Of Brynddu in Llanfechell, Anglesey. Born 4 November 1691. His surviving diaries are two in number, one extending from 30 March 1734 to 8 June 1743; the other from 1 August 1747 to 28 September 1760. They are perfect treasure-houses of allusion and incident; Anglesey life in the commote of Talybolion never had such an historian. Weather and social customs are described at great length, personal prejudices are rampant, political invective barks and bites, for Bulkeley had no love for Walpole, and less for the Jacobites. There are vitriolic sentences, some as bitter as Old Testament denunciations, about the whole body of clerics and especially his own parson of Llanfechell - a kinsman, son of the Bulkeley s of Dronwy, and himself a squire in his own right - putting down his sermons as rubbish, and going to absurd lengths in recording the fees and offerings paid to him in virtue of his office; all of which sounds very convincing did we not also know that squire and parson had their potations together, that both had considerable literary interests, and that parson Bulkeley was called (14 November 1752) to witness a most important document by which the squire was obliged to pay his sister Catherine £550 within a year.
Some have said that he had Methodist leanings, and that he wrote a pamphlet to support their tenets. Bulkeley was assuredly no Methodist, and that pamphlet has not yet been discovered. It is true he gave harbourage in 1749 to William Prichard, one of the sturdy pioneers of Nonconformity in the island of Anglesey; but there is no proof that he sympathized in the slightest with Prichard's outlook on things: he granted him a lease for twenty-one years on the two Clwchdernogs in the parish of Llanddeusant but quarrelled with him in 1760, broke the old lease, but allowed Prichard a new one for eighteen years. Bulkeley was no Dissenter, but it gave him a malicious joy to see the long faces of men like Owen Morris of Paradwys, Henry Troughton of Bodlew, and the 6th viscount Bulkeley, when he met them at Quarter Sessions, all men who had dealt hard with William Prichard and who would have liked to see him forced to cross the Straits to his native Eifionydd.

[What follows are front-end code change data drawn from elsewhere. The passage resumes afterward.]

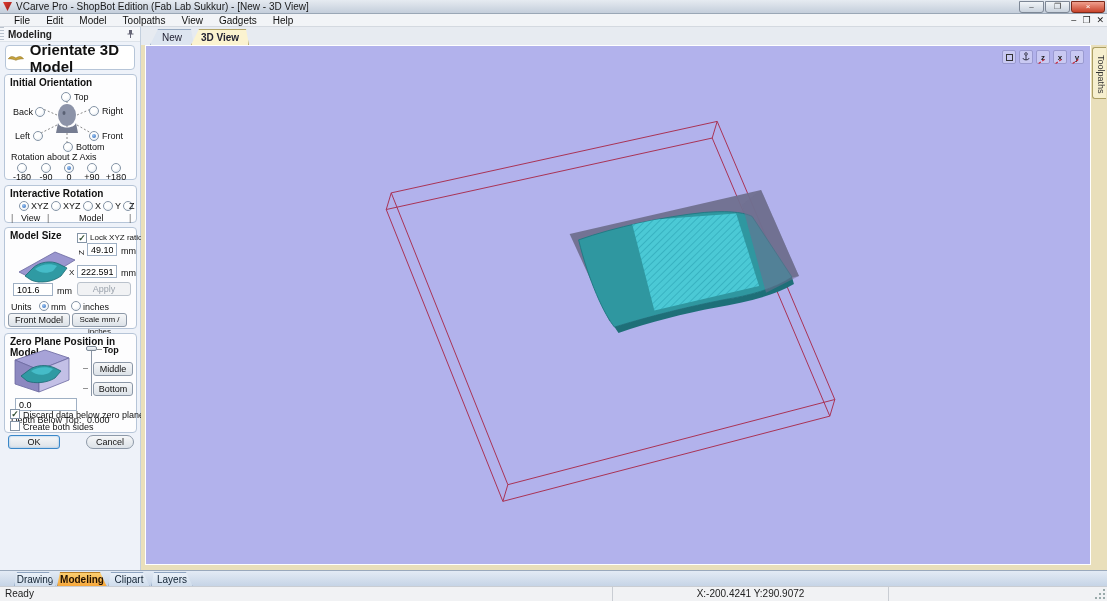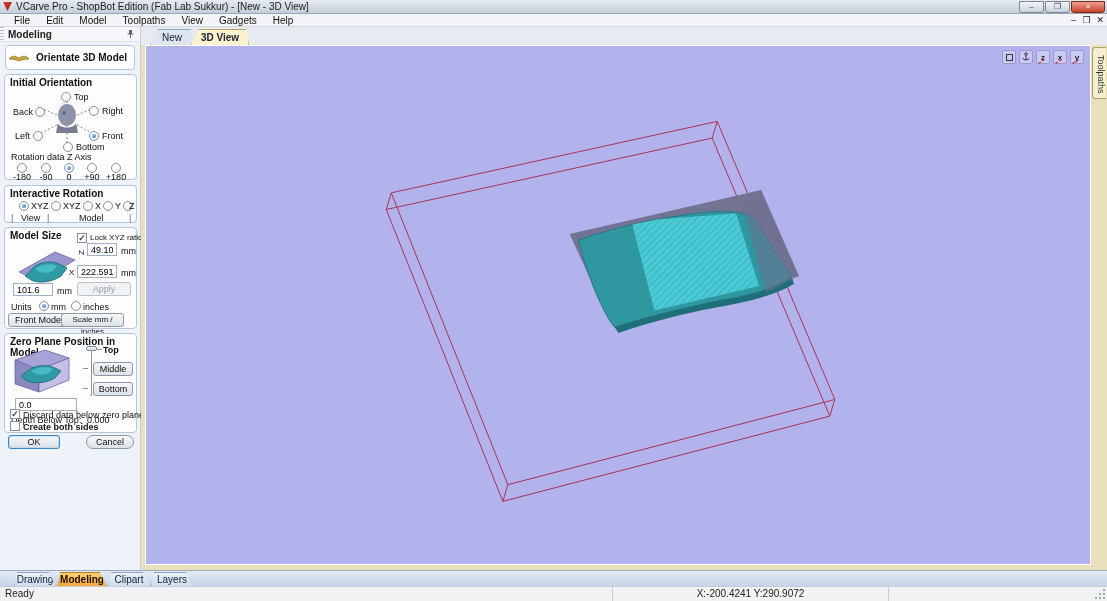--- a/index.html
+++ b/index.html
@@ -37,7 +37,7 @@
 
   .toolhead { position:absolute; left:5px; top:18px; width:130px; height:25px; background:#fff;
     border:1px solid #b6c5d8; border-radius:4px; display:flex; align-items:center; }
-  .toolhead-label { font-size:10px; font-weight:bold; margin-left:4px; }
+  .toolhead-label { font-size:15px; font-weight:bold; margin-left:4px; }
 
   .grp { position:absolute; left:4px; width:133px; background:#fdfdfe; border:1px solid #b6c5d8; border-radius:4px; }
   .grp-title { position:absolute; left:5px; top:2px; font-size:10px; font-weight:bold; color:#111; }

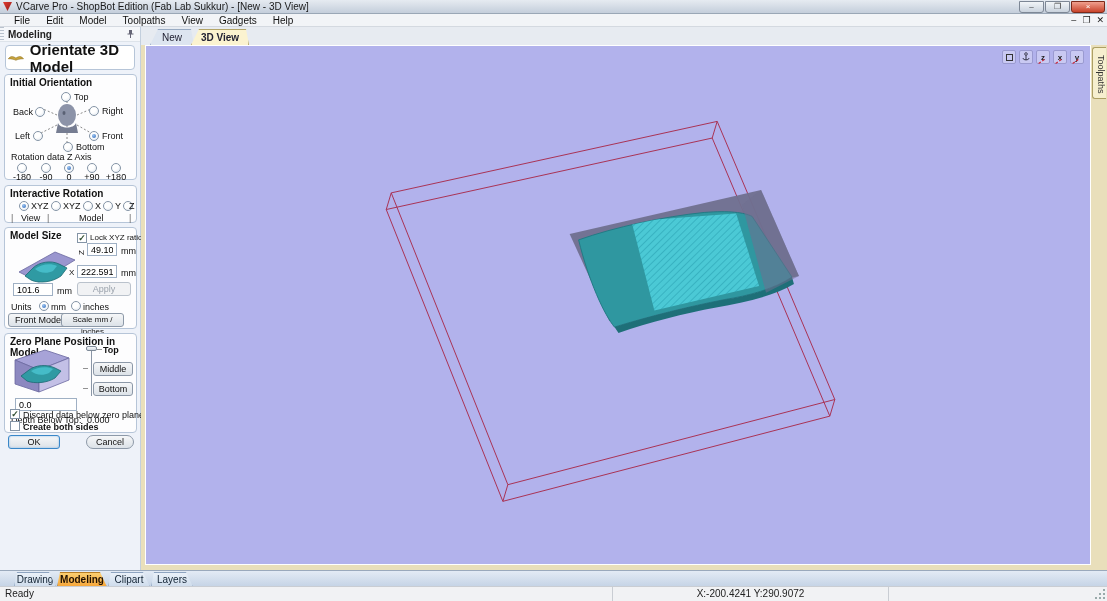--- a/index.html
+++ b/index.html
@@ -178,7 +178,7 @@
       <span class="rlabel" style="left:97px;top:56px;">Front</span>
       <span class="rad" style="left:58px;top:67px;"></span>
       <span class="rlabel" style="left:71px;top:67px;">Bottom</span>
-      <span class="slabel" style="left:6px;top:77px;">Rotation data Z Axis</span>
+      <span class="slabel" style="left:6px;top:77px;">Rotation about Z Axis</span>
       <span class="rad" style="left:12px;top:88px;"></span>
       <span class="rad" style="left:36px;top:88px;"></span>
       <span class="rad on" style="left:59px;top:88px;"></span>

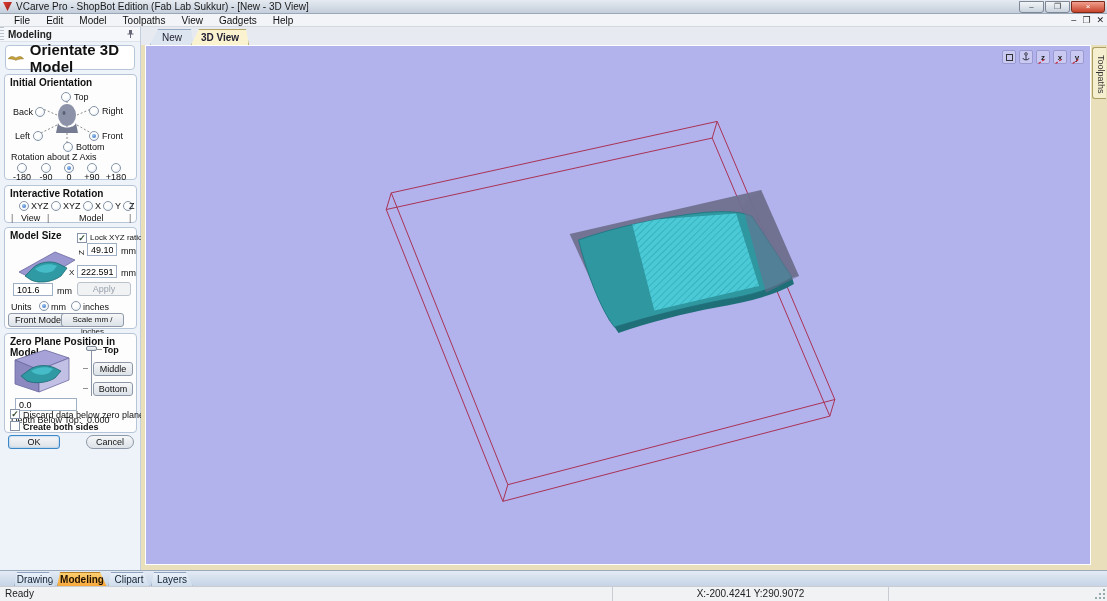--- a/index.html
+++ b/index.html
@@ -237,7 +237,7 @@
       <span class="rad" style="left:66px;top:73px;"></span>
       <span class="rlabel" style="left:78px;top:74px;">inches</span>
       <div class="btn" style="left:3px;top:85px;width:62px;">Front Model</div>
-      <div class="btn" style="left:56px;top:85px;width:63px;font-size:8px;">Scale mm / inches</div>
+      <div class="btn" style="left:67px;top:85px;width:55px;font-size:8px;">Scale mm / inches</div>
     </div>
 
     <div class="grp" style="top:306px;height:100px;">

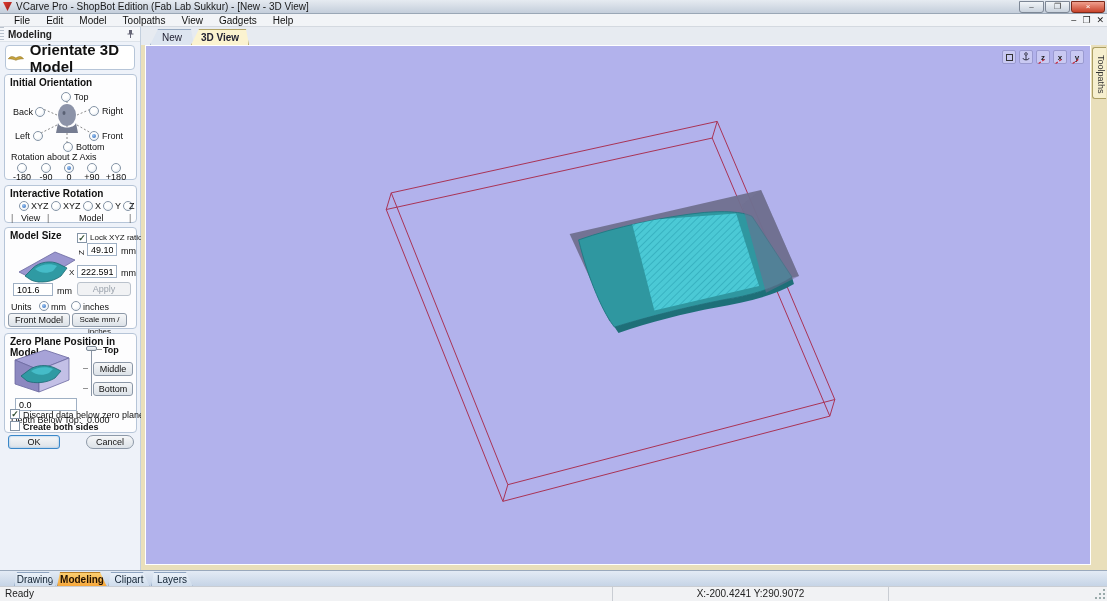--- a/index.html
+++ b/index.html
@@ -266,7 +266,7 @@
     <span class="chk" style="position:absolute;left:10px;top:382px;">✓</span>
     <span class="rlabel" style="position:absolute;left:23px;top:383px;">Discard data below zero plane</span>
     <span class="chk" style="position:absolute;left:10px;top:394px;"></span>
-    <span class="rlabel" style="position:absolute;left:23px;top:395px;font-weight:bold;">Create both sides</span>
+    <span class="rlabel" style="position:absolute;left:23px;top:395px;">Create both sides</span>
 
     <div class="btn focus" style="left:8px;top:408px;width:52px;">OK</div>
     <div class="btn" style="left:86px;top:408px;width:48px;border-radius:7px;">Cancel</div>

Again, the squire of Brynddu was in many ways a thoroughbred son of Anglesey, in love with nature and its manifold wonders, yet he had to see his daughter Mary married to a Saxon brewer of Liverpool. Fortunatus Wright by name, distiller, adventurer, even ' pirate ' - the doings of this exotic being, the troubles he brought, and the anxieties he caused fill a good proportion of the two diaries.
Bulkeley was a difficult man, and his character is difficult to assess. William Morris (1705 - 1763), after a visit to Brynddu early in May 1760, gives a vivid little picture of him as he stood thin-waisted to welcome him at the door; he sums the squire up as a kind and honest man. 'Original' would probably be an even more fitting adjective than either for the greatest 'character' among the Bulkeleys of Brynddu, as the Brynddu branch was in turn the most original and independent in outlook of all the many Bulkeley branches. But one must not over-stress the independence; for the funeral of the 5th viscount Bulkeley in March, 1739, William Bulkeley was among the first to be invited to act as bearer; he started from Brynddu about 5.30 in the morning, and afterwards wrote a full account of the event, not forgetting a sharp criticism of 'the Popish superstition of this countrey of giving meat and drink and money over the corpse with black wooden Bowls to receive the drink.' Modern readers will be quite as much interested in the popish superstition as in the imposing ceremonial at Baron Hill. William Bulkeley was buried 28 October 1760.